Jen Marchbank had a head start when SFU faculty switched to online instruction in March to prevent the spread of COVID-19. The professor in the Department of Gender, Sexuality and Women’s Studies had already started working with Canvas in the Fall 2019 semester so that her students wouldn’t have to pay for courseware. When physical isolation began, all the reading materials and slides for the two courses she taught in spring 2020 were uploaded to Canvas.

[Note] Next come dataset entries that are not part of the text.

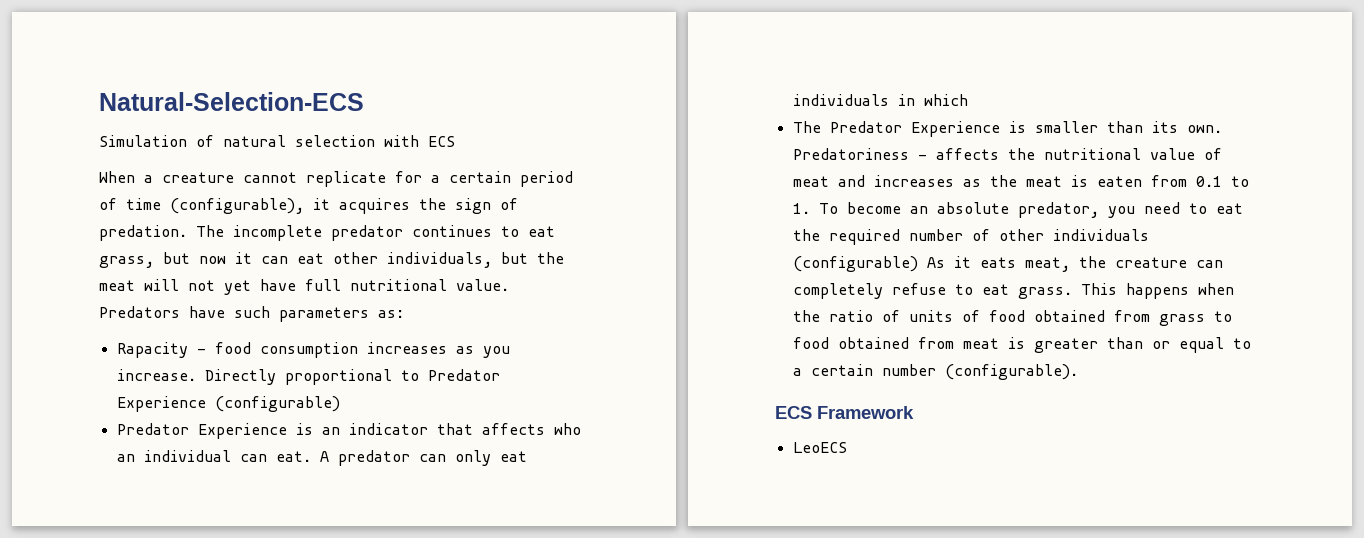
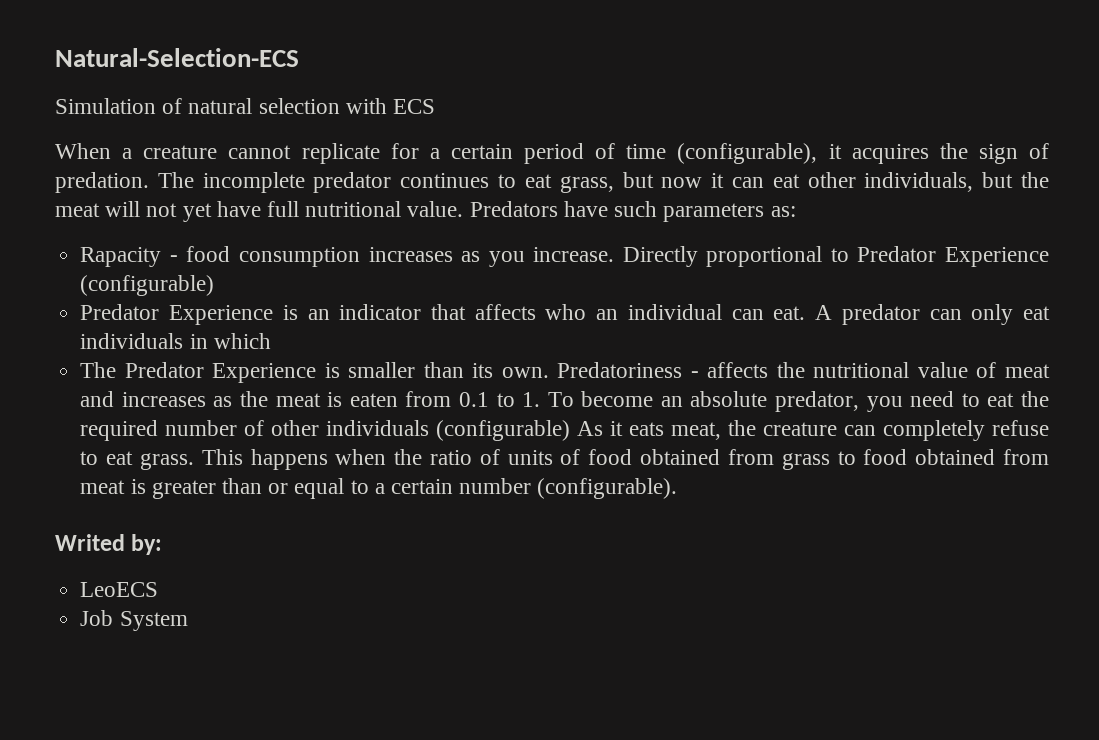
[775,406,914,419] ECS Framework -> [55,534,163,555] Writed by:
(847, 447) none -> [80,610,188,631] // Job System

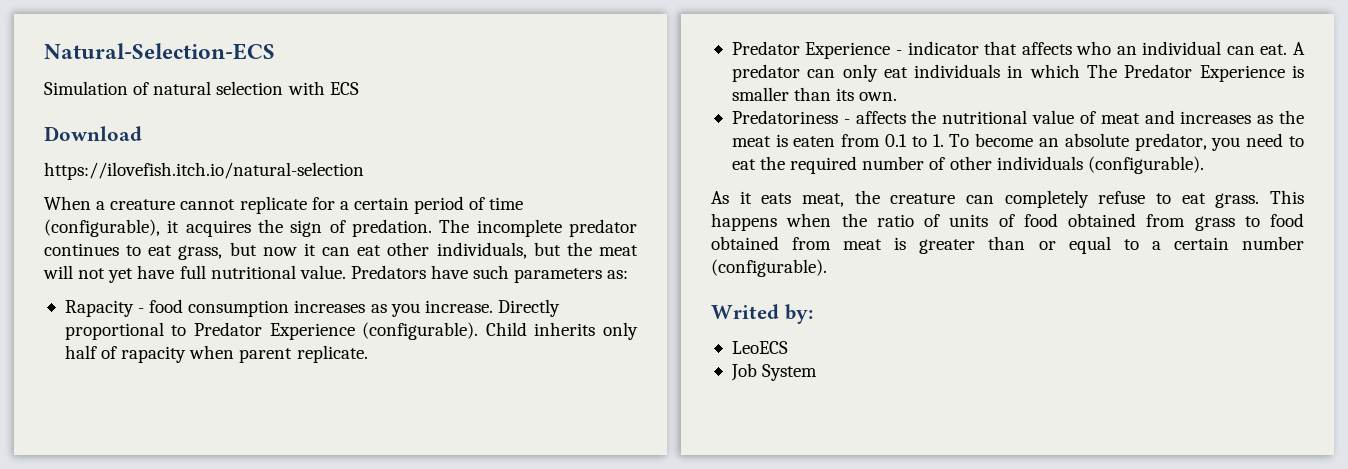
(436, 106) none -> [44,126,142,141] [44,162,364,180] // Download // https://ilovefish.itch.io/natural-selection
[80,275,215,296] [80,304,330,325] (configurable) // Predator Experience is an -> [362,322,638,340] [64,345,368,363] [731,41,903,59] (configurable). Child inherits only half of rapacity when parent replicate. // Predator Experience -
(271, 341) // -> (1080, 71) none
(549, 372) none -> (898, 96) //
[436,420,571,441] (configurable) -> [1087,156,1204,174] (configurable). //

Still, there was a learning curve involved as Marchbank had never before lectured through Canvas. But the biggest challenge she had was marking papers digitally. One of her classes this past semester was a writing-intensive “W” course with 29 students. Whereas normally she’d handwrite her comments on a piece of paper with the student present, last semester she used track changes in Word documents, correcting and explaining every grammar and style error. Marchbank reckons it took her at least twice as long to grade papers that way.

Her challenges, though, were less significant than those of her students.

“I’ve had students who have had the virus, students who are essential workers in women’s shelters, people who are the primary caregivers or the designated shoppers,” says Marchbank.  “I’ve had students contact me saying landlords have told me the wifi will be off for three days, another saying my parents need the bandwidth to do their work. Or other ones who say they live with their cousins and have little kids running around.”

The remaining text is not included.